L’épidémie est éradiquée au niveau national sans la possibilité de nouveaux cas ?
Ou encore que la pandémie soit éradiquée au niveau mondial ?
Ou doit-on considérer que l’on sait vivre avec le COVID-19 à condition que l’économie a opéré la reprise et que la plupart des pays ont retrouvé leur niveau de production et de croissance antérieur à la crise ?
Concernant la guerre contre le terrorisme, à quel moment peut-on considérer que la vague actuelle de terrorisme est derrière nous ou que tous les moyens nécessaires sont mis en place pour limiter l’impact du terrorisme sur la vie quotidienne ?
Au-delà de ces questions qui occupent les gouvernements actuellement, la question de survie ou de la minimisation des pertes préoccupe plusieurs chefs d’entreprises.
La célèbre citation d’Emile de Girardin « Gouverner, c'est prévoir ; et ne rien prévoir, c'est courir à sa perte » reflète particulièrement bien la situation que vivent les chefs d’entreprises en ce moment.
Au-delà des mesures qui seront mises en place par le gouvernement pour accompagner la reprise, chaque entreprise, indépendamment de sa taille, devra imaginer les scénarios de reprise d’activité. Ces scénarios s’apparentent à des contre-attaques et leur qualité sera déterminante pour assurer la survie de l’entreprise.
Ces scénarios devront intégrer le calendrier du déconfinement défini par le gouvernement (régions, groupes à risque, planning…) avec le risque d’un reconfinement en cas de reprise de la pandémie.
Il serait nécessaire de redéfinir la couverture et l’efficacité du dispositif global et la pertinence des procédures tout en validant l’efficacité des solutions organisationnelles, logistiques et techniques avec la contrainte de la disponibilité du personnel et les contraintes de déplacements pour le personnel présent.
Le dispositif global devra tenir compte d’un possible reconfinement dans les mois à venir. Il est fort à parier que la reprise interviendra par vagues et chaque vague devrait être définie et préparée en amont. L’allocution du Président E. Macron attendue ce lundi 13 avril à 20H02 donnera sûrement quelques éléments de réponse sur le plan national.

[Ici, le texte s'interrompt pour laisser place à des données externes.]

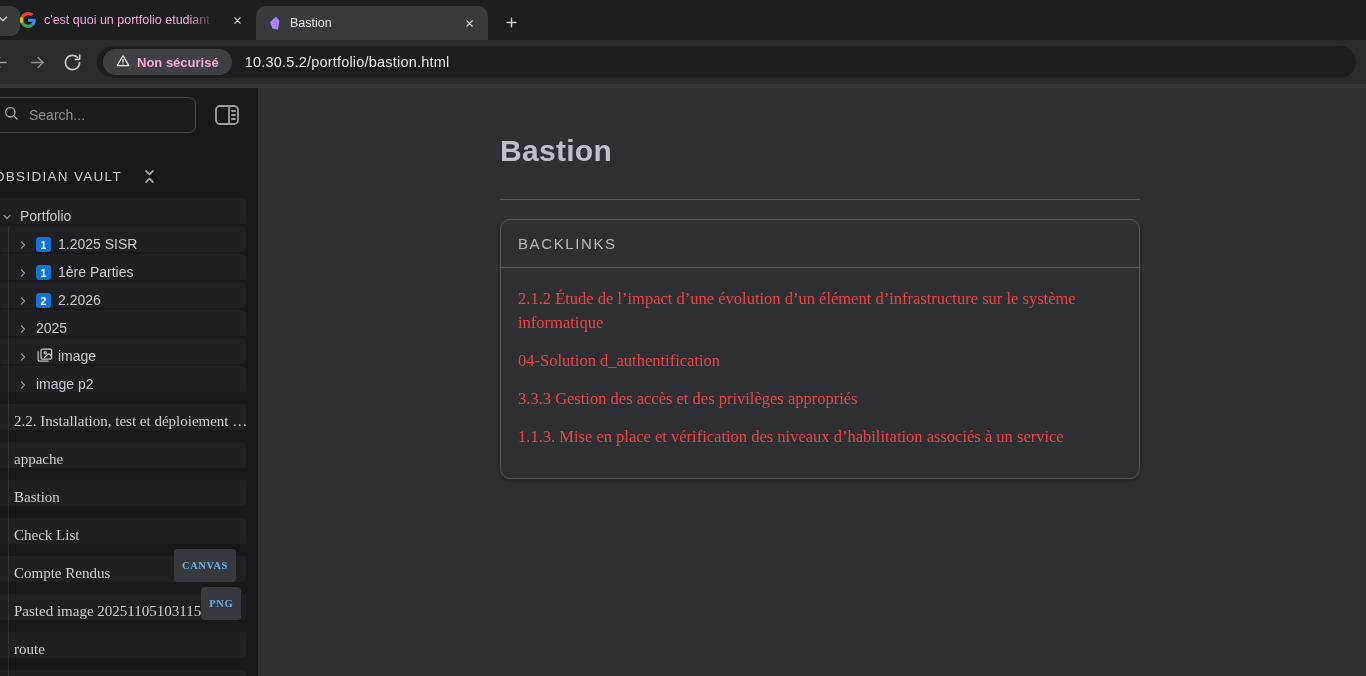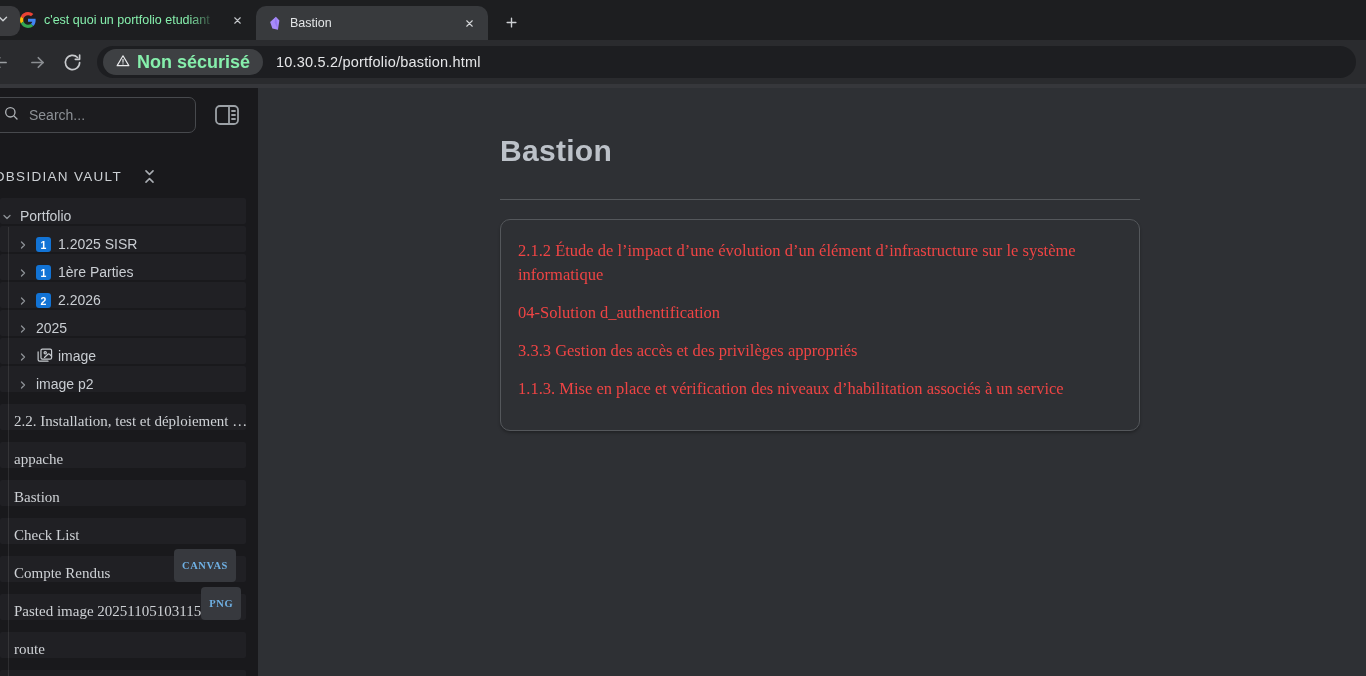--- a/index.html
+++ b/index.html
@@ -27,7 +27,7 @@
   }
   .favicon { width:16px; height:16px; flex:0 0 16px; display:flex; align-items:center; justify-content:center; }
   .tab-title {
-    flex:1; margin:0 8px; font-size:12.5px; color:#86efac;
+    flex:1; margin:0 8px; font-size:12.5px; color:#f9a8d4;
     white-space:nowrap; overflow:hidden;
     -webkit-mask-image:linear-gradient(to right,#000 82%,transparent 98%);
             mask-image:linear-gradient(to right,#000 82%,transparent 98%);

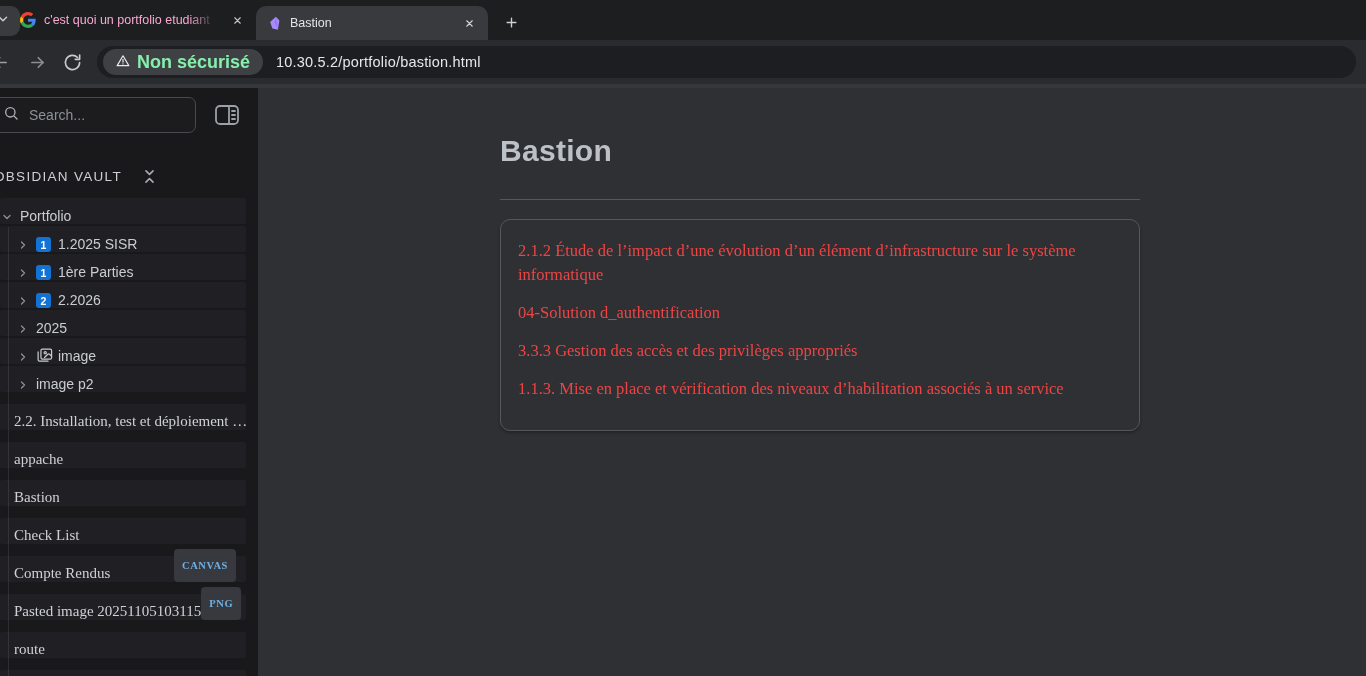--- a/index.html
+++ b/index.html
@@ -53,7 +53,7 @@
   .sec-badge {
     height:26px; padding:0 13px; border-radius:13px; background:#3e4043;
     display:flex; align-items:center; gap:7px;
-    color:#86efac; font-weight:bold; font-size:18px; white-space:nowrap;
+    color:#f9a8d4; font-weight:bold; font-size:13px; white-space:nowrap;
   }
   .omnibox .url { color:#e6e7e9; font-size:14.5px; margin-left:13px; letter-spacing:0.2px; }
   .toolbar-edge { height:4px; background:#36373b; }

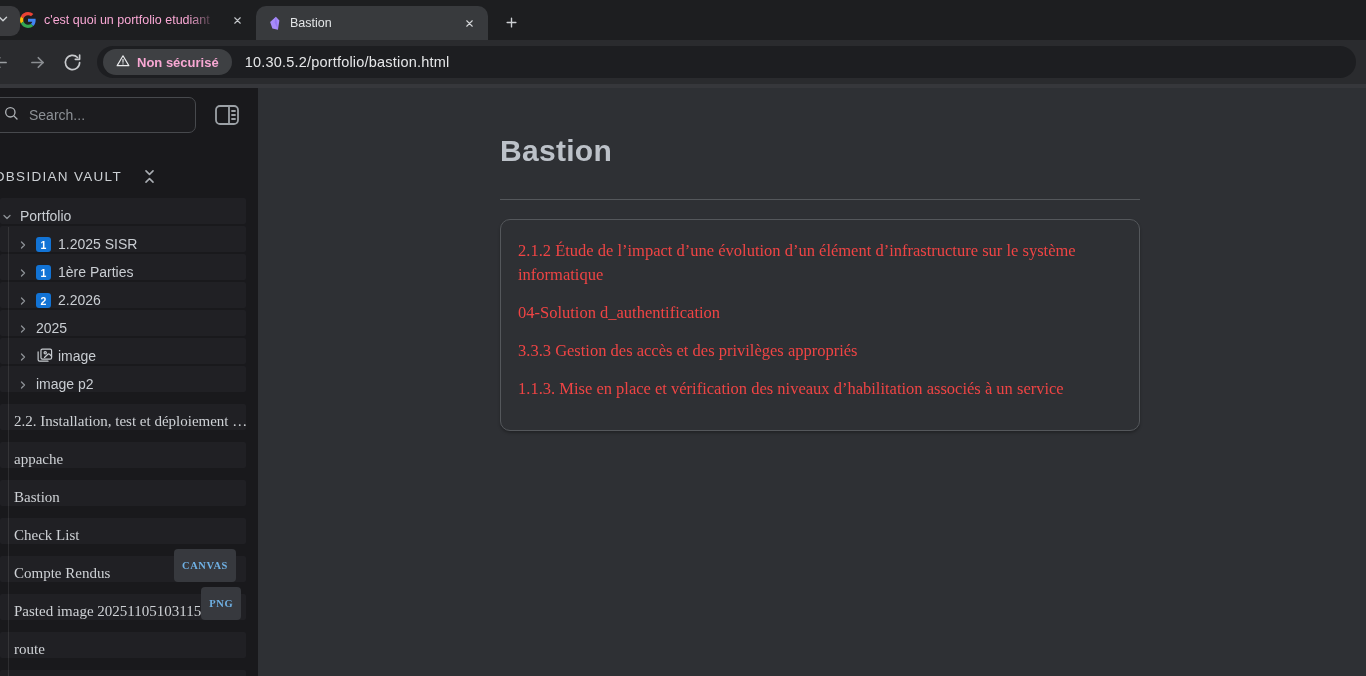--- a/index.html
+++ b/index.html
@@ -350,6 +350,7 @@
       <h1 class="page-title">Bastion</h1>
       <hr class="title-rule">
       <section class="backlinks">
+        <div class="bl-header">BACKLINKS</div>
         <div class="bl-links">
             <a class="bl-link">2.1.2 Étude de l’impact d’une évolution d’un élément d’infrastructure sur le système informatique</a>
             <a class="bl-link">04-Solution d_authentification</a>

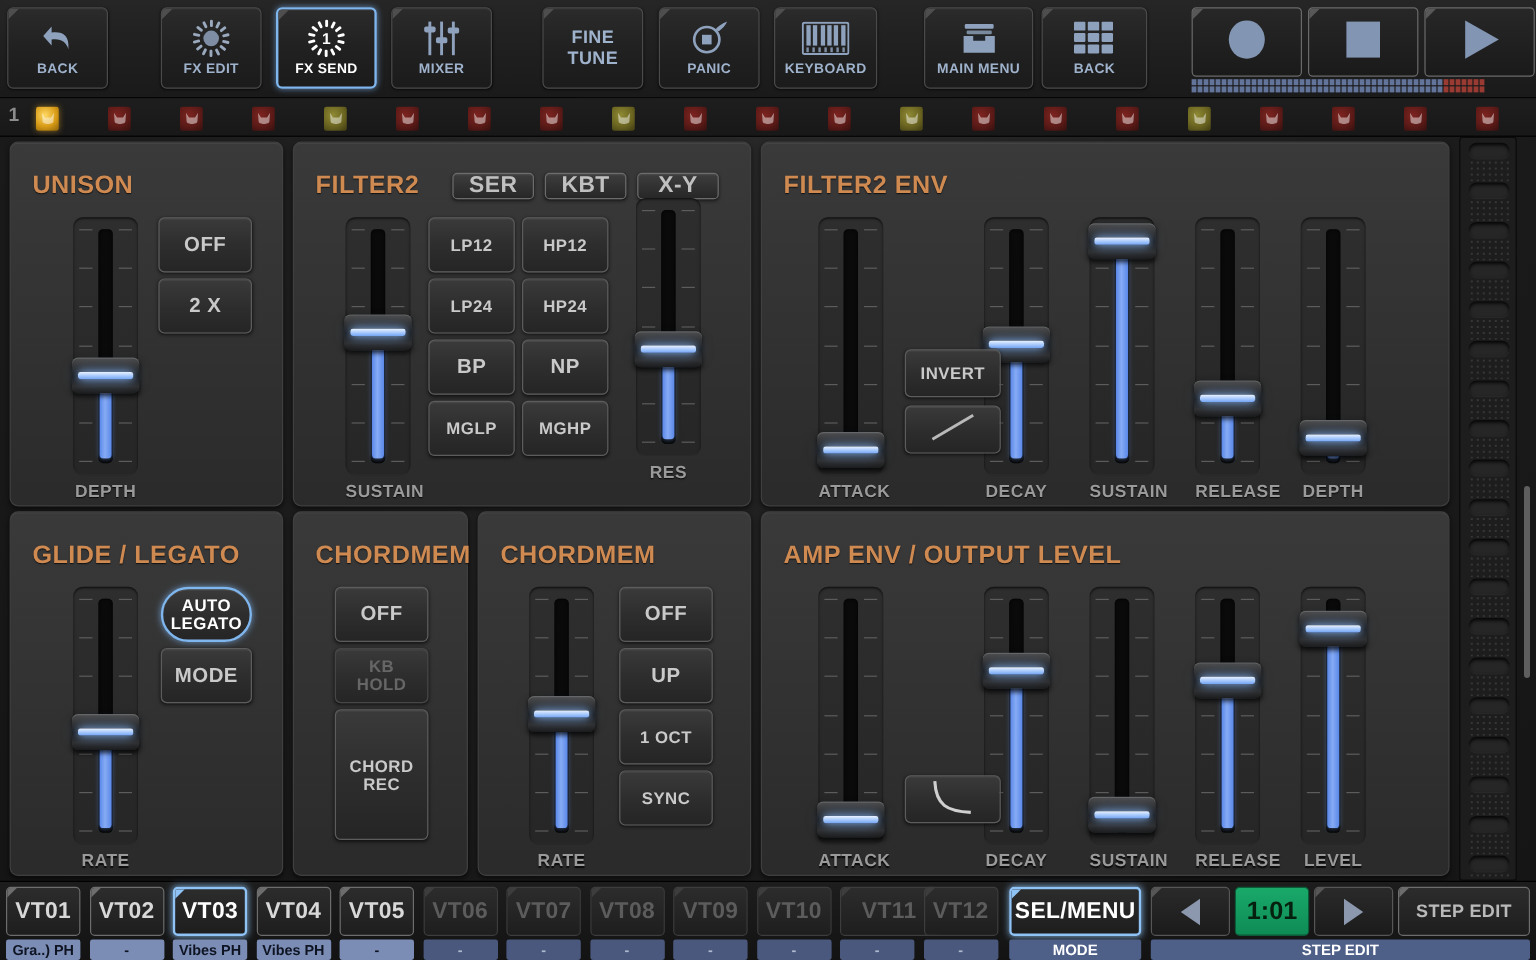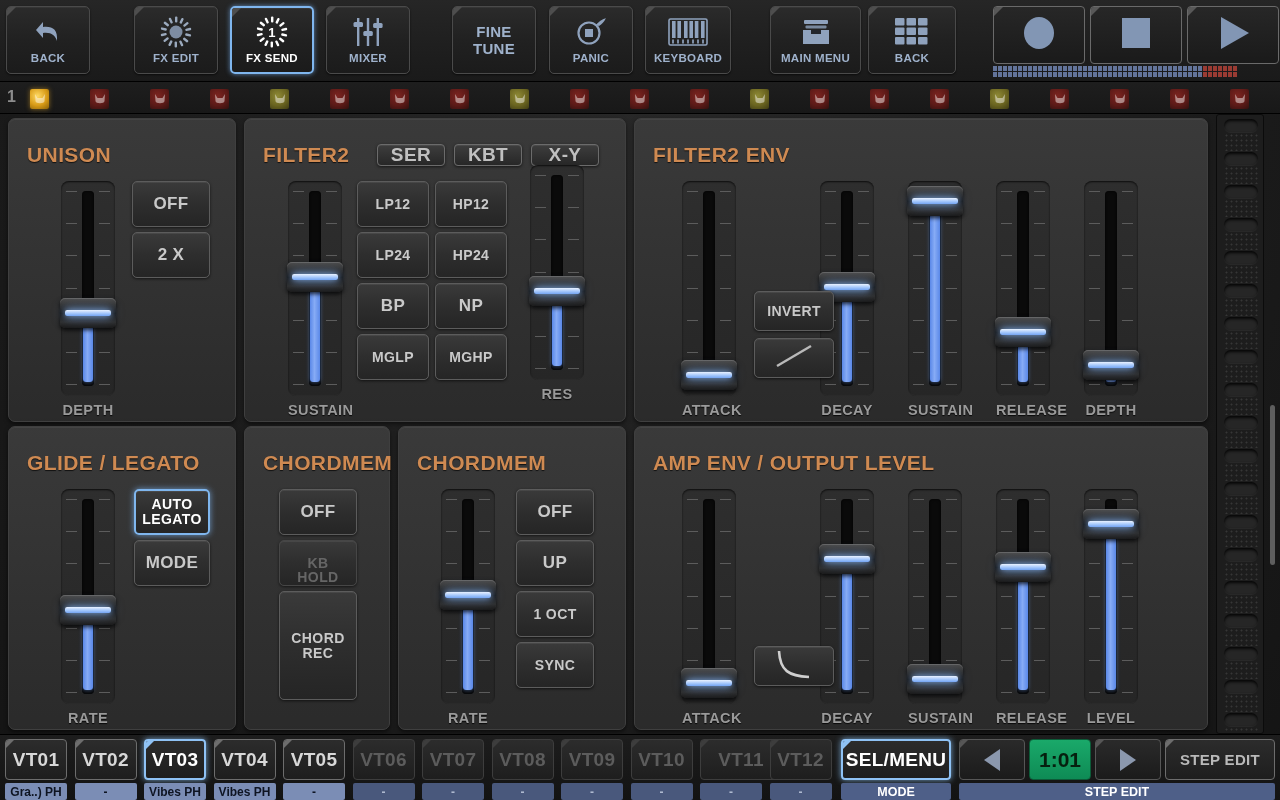--- a/index.html
+++ b/index.html
@@ -860,7 +860,7 @@
             <div class="sl-knob" style="top:105.59000000000002px"></div>
             <div class="sl-cap" style="top:221px">RATE</div>
           </div>
-          <div class="tg sm on" style="left: 125px; top: 62px; width: 76px; height: 46px;">
+          <div class="tg sm on" style="left: 125px; top: 62px; width: 76px; height: 46px; border-radius: 23px;">
             <span>AUTO<br>LEGATO</span>
           </div>
           <div class="tg" style="left: 125px; top: 113px; width: 76px; height: 46px;">

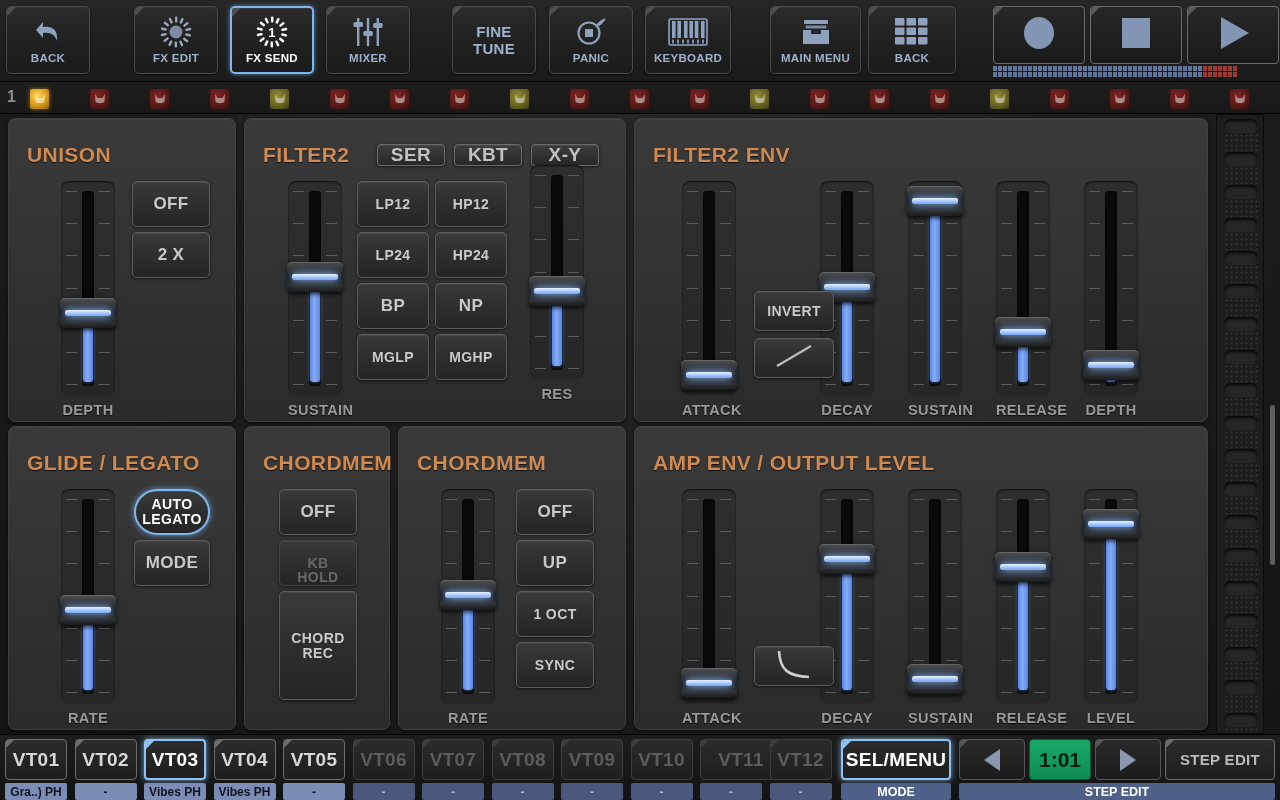--- a/index.html
+++ b/index.html
@@ -146,7 +146,7 @@
     cursor:pointer;
   }
   .tg.sm { font-size:14px; }
-  .tg.dim { color:#666; border-color:#464646;align-items:flex-end; }
+  .tg.dim { color:#666; border-color:#464646; }
   .tg.on {
     border:2px solid #7fb6ee; color:#ffffff;
     box-shadow: 0 0 6px rgba(125,180,240,.75), inset 0 1px 0 rgba(255,255,255,.08);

Une des clés de la réussite de la reprise sera la capacité à rétablir la confiance dans l’avenir et dans la pérennité de l’entreprise et de son mode de fonctionnement. Aussi étonnant que ça puisse paraître, cette crise pourra servir d’accélérateur pour la transformation des entreprises, notamment sur le plan numérique mais aussi sur la stratégie et l’organisation générale.
Par ailleurs, force est de constater que même si la menace terroriste a changé d’aspect pendant la pandémie, elle reviendra certainement en force à la sortie de la crise.
Le président du Centre d’Analyse du Terrorisme Jean-Charles Brisard considère dans le Figaro du 6 avril 2020 que « L’État islamique espère tirer profit de cette crise, qu’il interprète comme un «châtiment divin» contre ses ennemis, pour commettre de nouveaux attentats. »
Enfin, la question de la sécurité des biens et des personnes devra être traitée à la lumière des nouvelles menaces, y compris les menaces par armes biologiques. Seule une approche structurée basée sur une vision et une analyse des risques élargie comme le Triangle de Résilience des Organisations ainsi que la mise en place de solutions adaptées au niveau politique et au niveau des entreprises permettra d’éviter une récession majeure.